Diffoscope 156 throws an exception on a valid XML file with entities
Hello diffscope maintainers,
diffscope throws an exception when a valid XML file (with entities) is processed. (This issue might be related to #166)
Sample file: fontdata.xml from the Debian package khmerconverter found in https://packages.debian.org/buster/all/khmerconverter/filelist
$ diffoscope --version
diffoscope 156
I have the recommended package python3-defusedxml
installed.
$ cd /usr/share/khmerconverter
$ diffoscope fontdata.xml fontdata.xml
Traceback (most recent call last):
File "/usr/lib/python3/dist-packages/diffoscope/main.py", line 747, in main
sys.exit(run_diffoscope(parsed_args))
File "/usr/lib/python3/dist-packages/diffoscope/main.py", line 701, in run_diffoscope
difference = compare_root_paths(path1, path2)
File "/usr/lib/python3/dist-packages/diffoscope/comparators/utils/compare.py", line 71, in compare_root_paths
file1 = specialize(FilesystemFile(path1, container=container1))

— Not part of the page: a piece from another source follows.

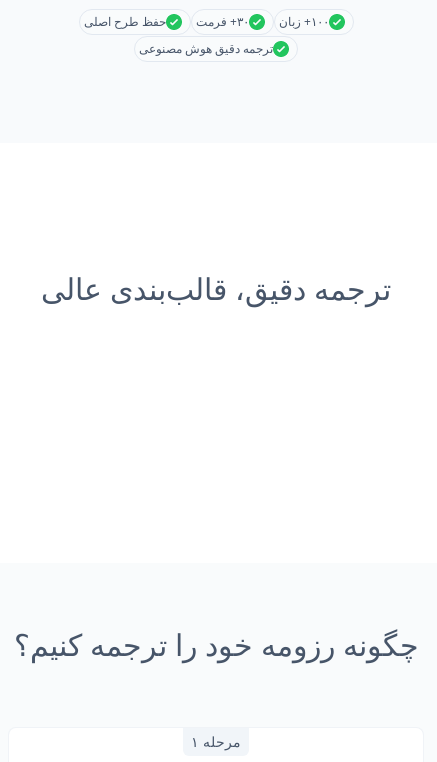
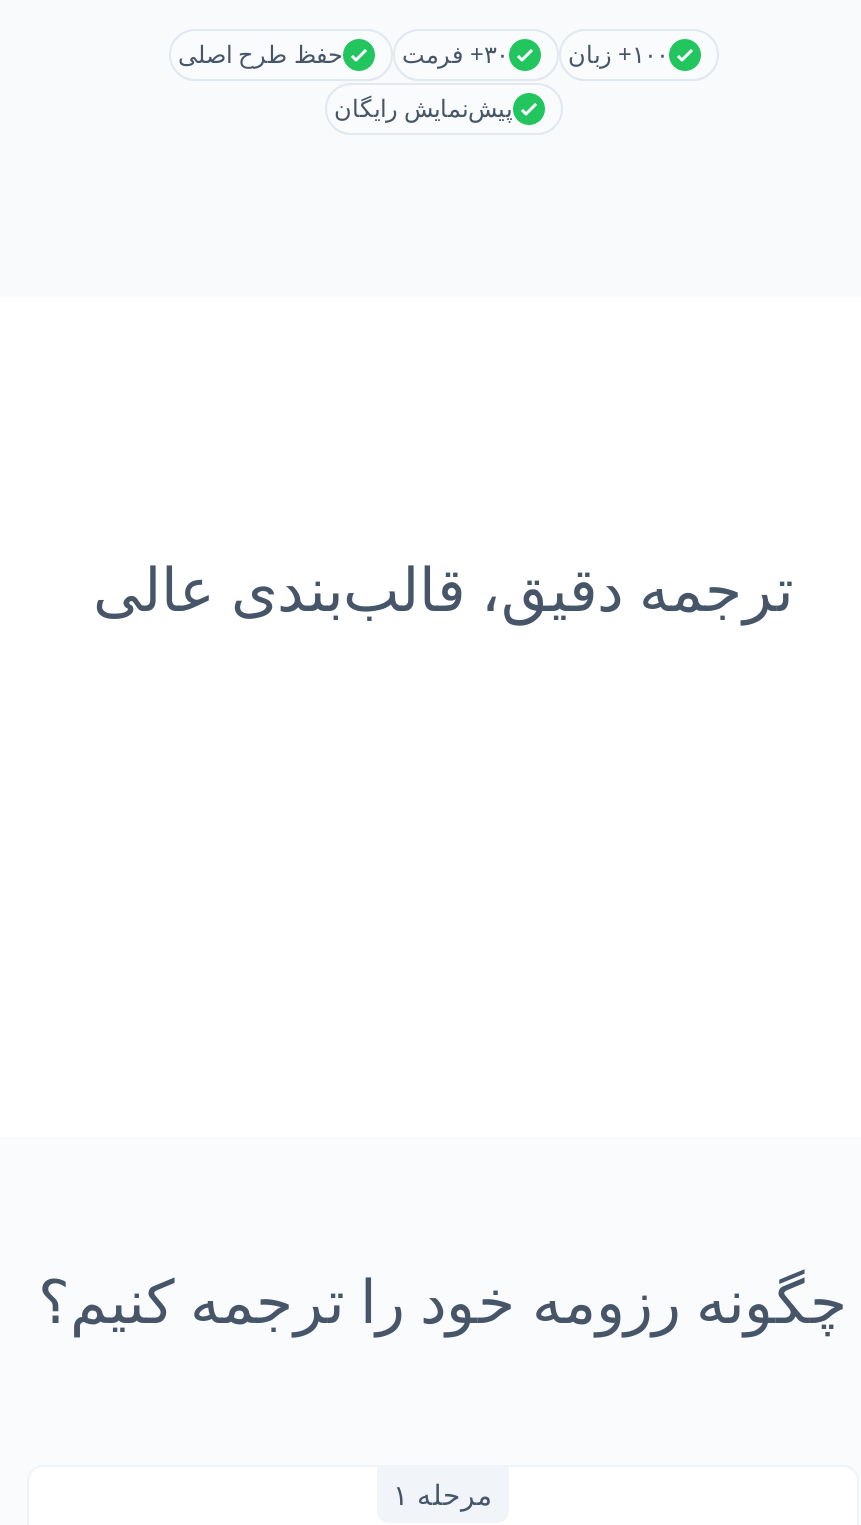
- ترجمه دقیق هوش مصنوعی
+ پیش‌نمایش رایگان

File "/usr/lib/python3/dist-packages/diffoscope/comparators/utils/specialize.py", line 55, in specialize
if try_recognize(file, cls, cls.recognizes):
File "/usr/lib/python3/dist-packages/diffoscope/comparators/utils/specialize.py", line 38, in try_recognize
if not recognizes(file):
File "/usr/lib/python3/dist-packages/diffoscope/comparators/xml.py", line 98, in recognizes
file.parsed = _parse(f)
File "/usr/lib/python3/dist-packages/diffoscope/comparators/xml.py", line 64, in _parse
xml = minidom.parse(file)
File "/usr/lib/python3/dist-packages/defusedxml/minidom.py", line 22, in parse
return _expatbuilder.parse(
File "/usr/lib/python3/dist-packages/defusedxml/expatbuilder.py", line 90, in parse
result = builder.parseFile(file)
File "/usr/lib/python3.8/xml/dom/expatbuilder.py", line 207, in parseFile
parser.Parse(buffer, 0)
File "../Modules/pyexpat.c", line 481, in EntityDecl
File "/usr/lib/python3/dist-packages/defusedxml/expatbuilder.py", line 35, in defused_entity_decl
raise EntitiesForbidden(name, value, base, sysid, pubid, notation_name)
defusedxml.common.EntitiesForbidden: EntitiesForbidden(name='mark', system_id=None, public_id=None)
The reason for the rejection of entities is explained on https://pypi.org/project/defusedxml/
When I remove the file extension, I get no exception:
cp fontdata.xml fontdata
diffoscope fontdata fontdata
Can the xml comparator fall back to the default text comparator in case an exception is thrown?
With kind regards, Roland Clobus